Gifts of appreciated securities (stock, bonds and most mutual funds) result in a charitable deduction for the full market value of the donated asset and minimize capital gains taxes. If you have held the securities for one year or longer, the current value generally is tax-deductible up to 30 percent of your adjusted gross income, with a five-year carryover if the gift amount is more than the 30 percent limit.
Gifts of real estate can include a house, apartment building, farm, vacation home, commercial buildings, and income-producing or non-income producing land. A gift of real estate you have owned for more than a year entitles you to a tax deduction for the fair market value of the property, and you avoid paying capital gains taxes.
When you name the FM Area Foundation as the owner and beneficiary of an existing or new life insurance policy, you receive an immediate tax deduction that usually approximates the cash surrender value of the policy. All premium payments made thereafter are deductible as a charitable contribution.
You can give through your estate plan by designating the FM Area Foundation as the beneficiary of:
Including a charitable gift in your will is a simple way to make a lasting impact on the causes and charities you love. A gift may be made in your will or trust directing a gift to the FM Area Foundation, which will be used to create or support your charitable fund that benefits the community forever and becomes your personal legacy of giving. When defining your gift, you can specify that the FM Area Foundation receive a stated dollar amount, a specific piece of property, a percentage of your total estate, the remainder of your estate after distributions to other beneficiaries, or you can make your gift contingent on certain events. It is easy to do and allows you to use your assets while you are living and reduce the amount of estate tax paid by your estate.
Donating part or all of your unused retirement assets, such as your IRA, 401(k), 403(b), pension or other tax-deferred plan, is an excellent way to make a gift to the FM Area Foundation. If the retirement assets were given to your family, much of the value may be lost through estate and income taxes. By designating the FM Area Foundation as the beneficiary of all or part of your IRA (using a beneficiary designation form provided by your custodian), the full value of the gift is transferred tax free at your death and your estate receives an estate tax charitable deduction.
Many people find that the protection offered by life insurance policies is no longer needed later in life. At that time, a life insurance policy can become an ideal tool for charitable giving. A few steps need to be taken to donate a life insurance policy. You start by irrevocably assigning your insurance policy to the FM Area Foundation and naming the Foundation as the sole beneficiary. You can make annual tax-deductible contributions to cover the policy's annual premium. Or, if the policy is paid up, you will receive an immediate tax deduction in an amount equal to the policy's cash surrender value.
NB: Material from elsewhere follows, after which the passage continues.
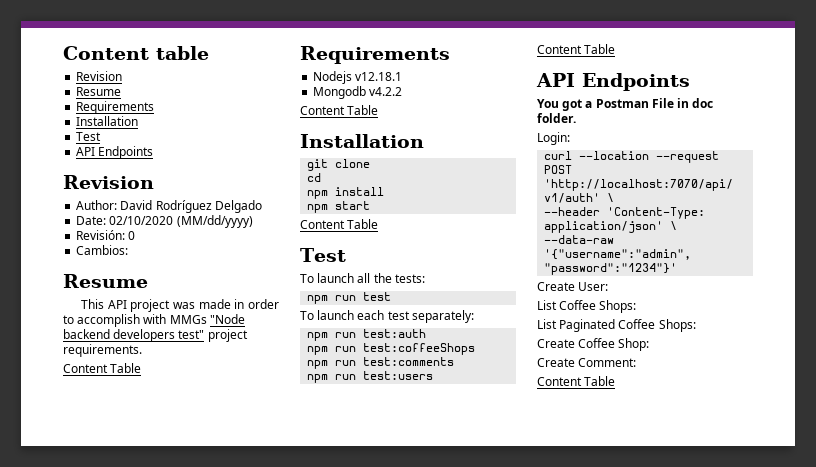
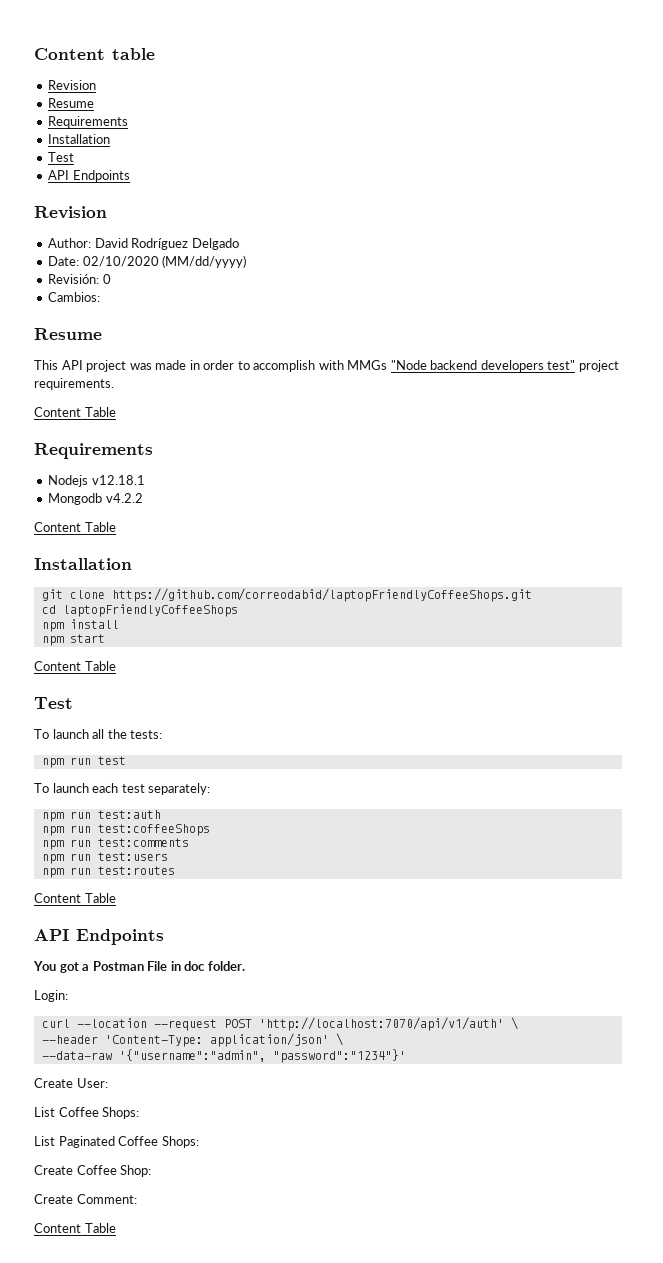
(371, 163) none -> [111,588,532,602] https://github.com/correodabid/laptopFriendlyCoffeeShops.git
(322, 177) none -> [62,604,238,617] laptopFriendlyCoffeeShops
(434, 375) none -> [41,866,175,878] // npm run test:routes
Making a planned gift through your estate plan enables you to maintain control of your assets during your lifetime and possibly give more than you ever thought you could.
These are examples of common ways to give, but there are many philanthropic vehicles. Our expert staff will work with you and your advisor to create effective approaches specifically designed for your unique giving and financial situation, whether it is a gift today or a planned gift in your will.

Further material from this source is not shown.